Nitekim Leslie Pierce’in bir tür alan çalışması sayılabilecek Morality Tales’i Gaziantep (‘Ayntab) vilayetinin Memluk Devleti bünyesinden Osmanlı Devleti bünyesine geçerken hangi süreçleri izlediğini ortaya koymayı amaçlamaktadır. Bir ABD üniversitesinde yapılan bu çalışma, hayranlık verici bilimsel titizliği ve sağlam metodolojisiyle göz doldururken, aynı zamanda ‘Neden Gaziantep?’ sorusuna da cevap aramaya kışkırtmaktadır okuyucuyu. Ve neden iki imparatorluk sınırındaki bu ‘Ortadoğu’ şehri bir Amerikalı akademisyeni böylesine cezbetmiştir?

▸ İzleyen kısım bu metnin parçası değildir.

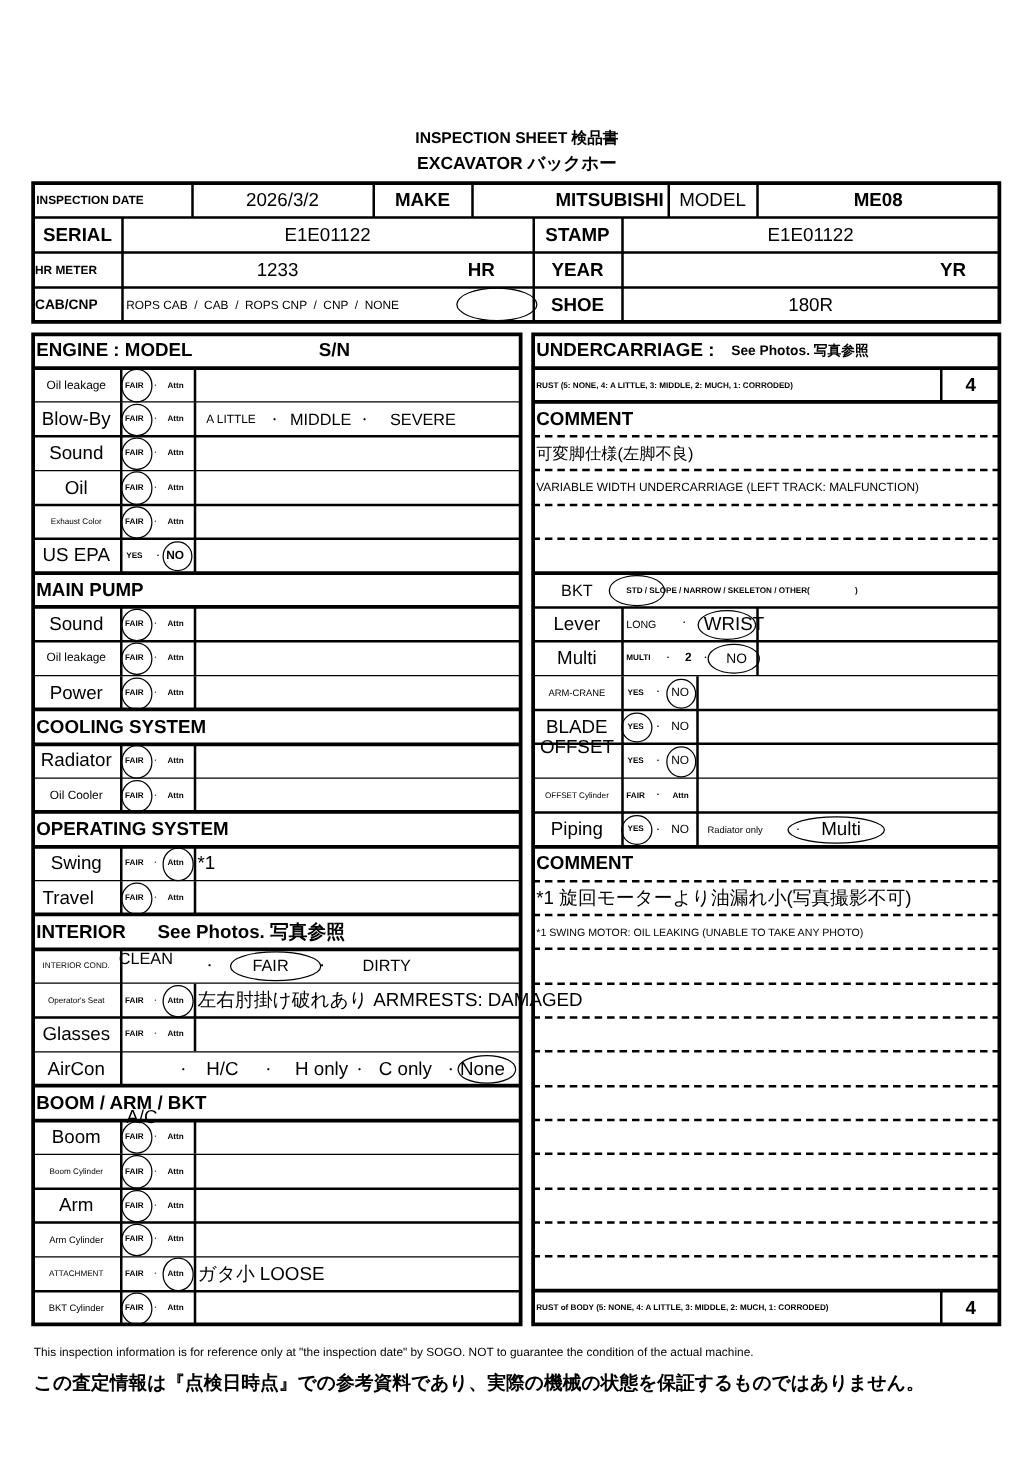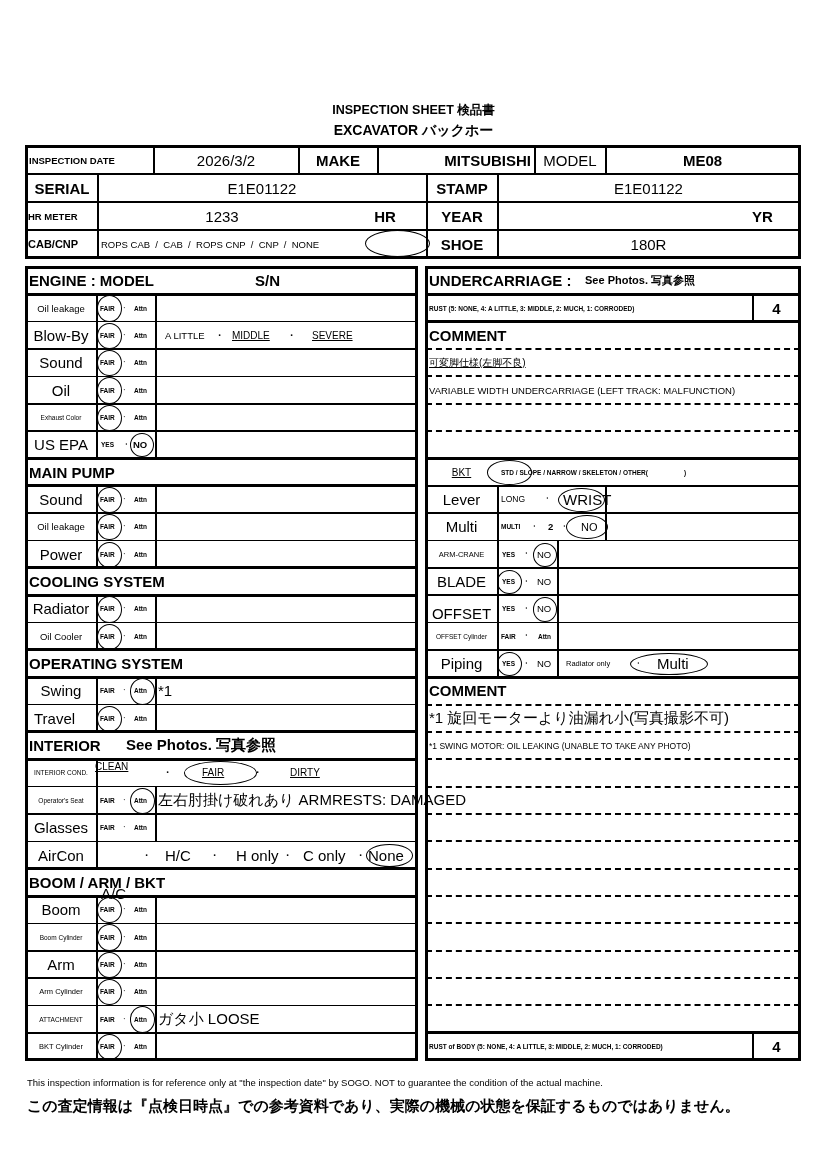--- a/index.html
+++ b/index.html
@@ -14,21 +14,21 @@
   .hl { position:absolute; height:1.5px; background:#000; }
   .hlt { position:absolute; height:3px; background:#000; }
   .dl { position:absolute; height:0; border-top:2px dashed #000; }
   .b { font-weight:bold; }
   .oval { position:absolute; border:1.6px solid #000; border-radius:50%; box-sizing:border-box; }
   .s7 { font-size:7.5px; }
   .s8 { font-size:8.5px; }
   .s9 { font-size:9.5px; }
   .s10 { font-size:11px; }
   .s11 { font-size:15px; }
-  .s12 { font-size:10px;text-decoration:underline; }
+  .s12 { font-size:13px; }
   .tiny { font-size:6.5px; }
   .foot1 { position:absolute; left:27px; top:1077px; font-size:9.5px; }
   .foot2 { position:absolute; left:27px; top:1097px; font-size:15px; font-weight:bold; }
 </style>
 </head>
 <body>
 
 <div class="title t1">INSPECTION SHEET 検品書</div>
 <div class="title t2">EXCAVATOR  バックホー</div>
 
@@ -359,21 +359,21 @@
     <div class="oval" style="left: 533px; top: 542.5px; width: 24px; height: 24.35px;"></div>
     <div class="hl" style="left: 426px; top: 567.1px; width: 374px;"></div>
     <div class="cell c s11" style="left: 426px; top: 567.85px; width: 71px; height: 27.35px;">BLADE</div>
     <div class="vl" style="left: 497px; top: 567.85px; height: 27.35px;"></div>
     <div class="vl" style="left: 557px; top: 567.85px; height: 27.35px;"></div>
     <div class="cell tiny b" style="left: 502px; top: 567.85px; height: 27.35px;">YES</div>
     <div class="cell s8" style="left: 522px; top: 567.85px; height: 27.35px;">・</div>
     <div class="cell s9" style="left: 537px; top: 567.85px; height: 27.35px;">NO</div>
     <div class="oval" style="left: 497px; top: 569.85px; width: 25px; height: 24.35px;"></div>
     <div class="hl" style="left: 426px; top: 594.45px; width: 374px;"></div>
-    <div class="cell c s11" style="left: 426px; top: 600px; width: 71px; height: 27.35px;">OFFSET</div>
+    <div class="cell c s11" style="left: 426px; top: 584px; width: 71px; height: 27.35px;">OFFSET</div>
     <div class="vl" style="left: 497px; top: 595.2px; height: 27.35px;"></div>
     <div class="vl" style="left: 557px; top: 595.2px; height: 27.35px;"></div>
     <div class="cell tiny b" style="left: 502px; top: 595.2px; height: 27.35px;">YES</div>
     <div class="cell s8" style="left: 522px; top: 595.2px; height: 27.35px;">・</div>
     <div class="cell s9" style="left: 537px; top: 595.2px; height: 27.35px;">NO</div>
     <div class="oval" style="left: 533px; top: 597.2px; width: 24px; height: 24.35px;"></div>
     <div class="hl" style="left: 426px; top: 621.8px; width: 374px;"></div>
     <div class="cell c tiny" style="left: 426px; top: 622.55px; width: 71px; height: 27.35px;">OFFSET Cylinder</div>
     <div class="vl" style="left: 497px; top: 622.55px; height: 27.35px;"></div>
     <div class="vl" style="left: 557px; top: 622.55px; height: 27.35px;"></div>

Böyle denilebilirse ‘Osmanlı sevinci’, yalnız Türkiye’ye değil, dünyaya da nasıl bir ışık düşürebilir? Onu hatırlamanın akademik bir kaygının ötesine taşması ve günümüze bir mesaj vermesi ya da Caroline Finkel’ın sözünü ettiği anlamda ‘Osmanlıların geri getirilmesi’ mümkün müdür?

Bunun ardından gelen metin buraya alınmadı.